To begin the process of leveling, you’ll first need a bubble level. You can grab the small one you use around the house, buy a specially made level that can be attached to the outside of your RV, or splurge on an electronic leveler. Whatever you decide, use your level to determine which side or end needs to be raised.
TOGO RV TIP – When leveling, always start with side-to-side leveling first. Front-to-back happens after you’re on leveling blocks.
Once you’ve determined which side needs attention and how much, follow these easy steps to leveling:
STEP 1: Draw or mark a line on the ground at the center of your tires.
STEP 2: Back up a few feet, park, then place the required number of leveling blocks where the tires were. Align the center of the blocks with the line on the ground.
STEP 3: Drive forward until the tires rest squarely on the blocks.
STEP 4: Check the bubble level to make sure you are where you want to be.
STEP 5: Place your wheel chocks on the opposite side of your leveling blocks to keep your trailer from rolling away.
Determining how many blocks you need is a trial-and-error process. In time, though, you’ll get the hang of it. Buy your blocks in packages, because you never know how many you might need. There are a few types of blocks, but the most popular is similar to Lego blocks that can be snapped together and then stacked. Other block levelers look and function like ramps that raise the side of the RV more the farther you pull up on the block.
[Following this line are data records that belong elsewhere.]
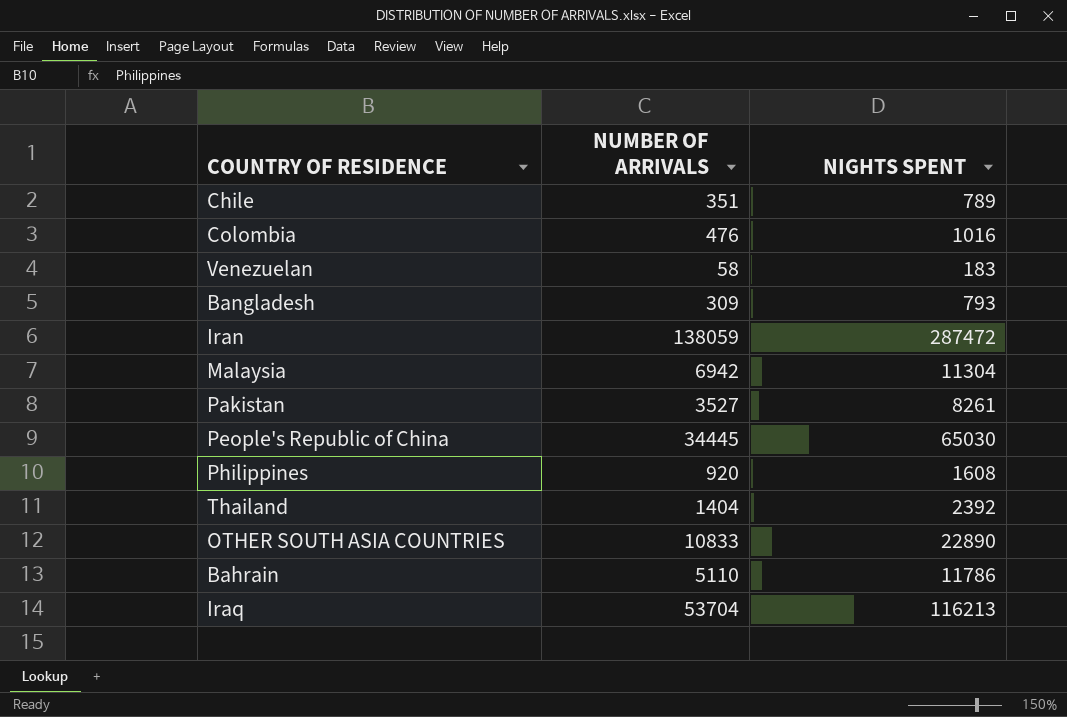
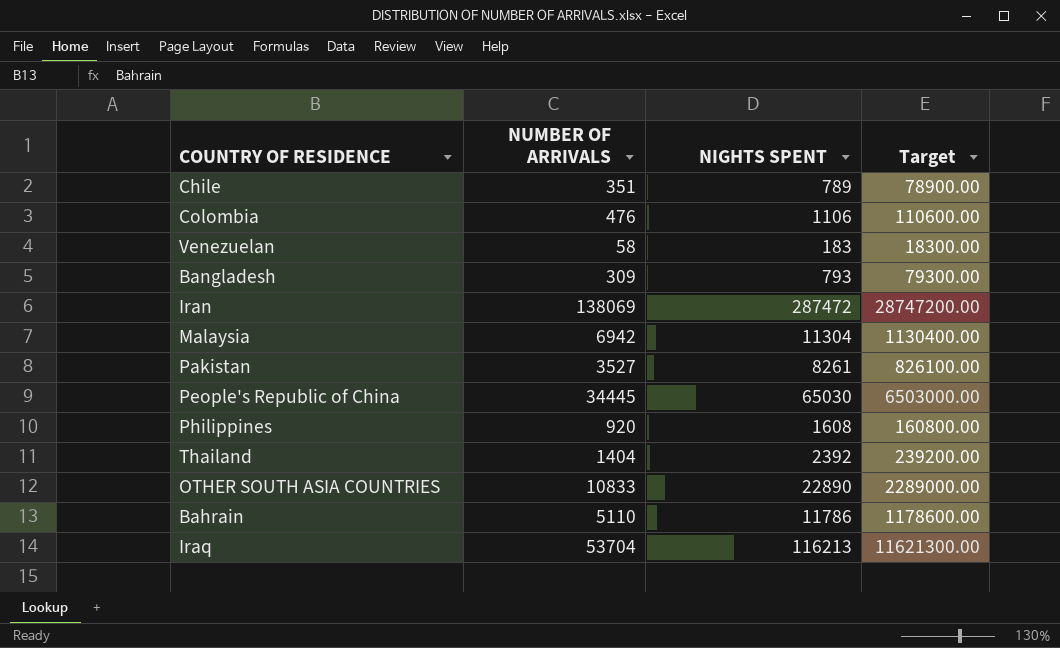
column Target | formula: none -> [NIGHTS SPENT] * 100
Colombia | NIGHTS SPENT: 1016 -> 1106
Iran | NUMBER OF ARRIVALS: 138059 -> 138069

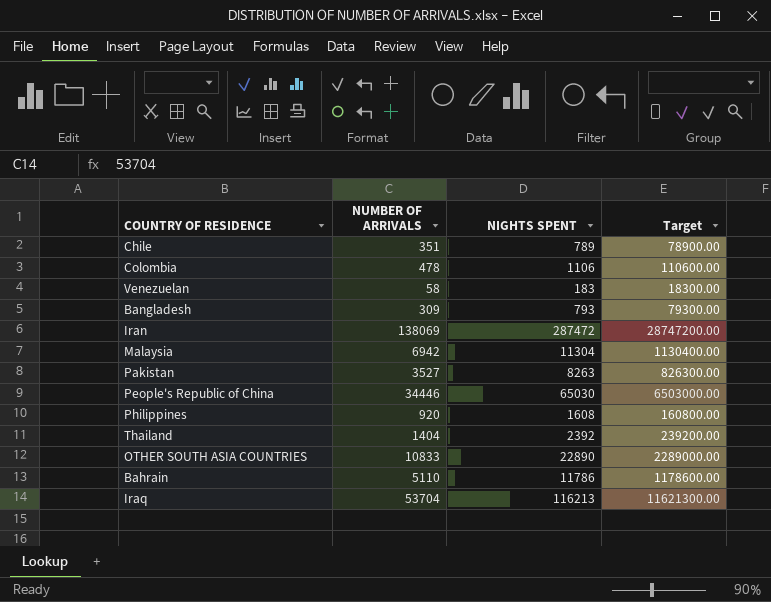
Colombia | NUMBER OF ARRIVALS: 476 -> 478
Pakistan | NIGHTS SPENT: 8261 -> 8263
Pakistan | Target: 826100.00 -> 826300.00
People's Republic of China | NUMBER OF ARRIVALS: 34445 -> 34446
Front-to-back leveling is a whole lot easier. Once you’re happy with the side leveling, follow these easy steps to level out the front and back ends:
STEP 1: Lower the tow jack of the trailer so it rests on the ground and supports your trailer.
STEP 2: Unhitch your tow vehicle and move it out of the way.
STEP 3: Use your bubble level to check the trailer’s front and back end. You’ll need to either raise or lower the front.
STEP 4: Raise or lower the tow jack to either lower or raise the front end.
TOGO RV TIP – Never use your stabilizers to level your rig. That’s a good way to permanently bend or break them.
Stabilizing your RV.
Most modern RVs come with stabilizing jacks already attached. If yours didn’t, you can pick them up at your local RV dealer or online. Prices vary based on quality and how much weight the jacks can support. If you need to buy jacks separately from your RV, know the weight of your RV and an estimated weight of your gear. Expect to pay anywhere from $90 for a set of four up to $70 each for individual jacks.
Jacks to basics
Although your RV may have come with its own stabilizing jacks, you may want to pick up a few extra to get that rock-solid feel. For example, there are jacks designed to be placed right by the side door of the unit to limit movement when someone steps in or out of the rig. Another good spot is next to the bumper to limit sway when someone is in the bedroom.
After your stabilizing jack is in place, turn the winch handle to raise or lower it to the preferred height. For jacks that are attached to the RV, turn the winch until the jack reaches the ground and stabilizes the RV. Once the jack reaches the ground and makes solid contact, stop lowering it. If you put too much weight on the jack, you could damage it, as well as unlevel your RV.
Some RVers place a leveling block under the foot of the jack for it to rest on instead of the ground, but it’s not necessary. You can save time by using a power drill with the proper socket to raise and lower the jack in the blink of an eye.
Ride off (and park) into the sunset.
Hopefully after reading this guide you will feel some of the inevitable parking stress melt away. Remember, don’t feel rushed by others in the campground. Most RVers can recall the challenges of parking for their first—or hundredth—time. They will show you the common courtesy and patience that one day you will undoubtedly show others when you’re a pro!
Now, off you go to a large parking lot to practice. Remember to use the hand-on-the-wheel turning tip we talked about above. In no time at all you’ll be sitting by a campfire doing exactly what you dreamed of when you bought your RV—taking it easy.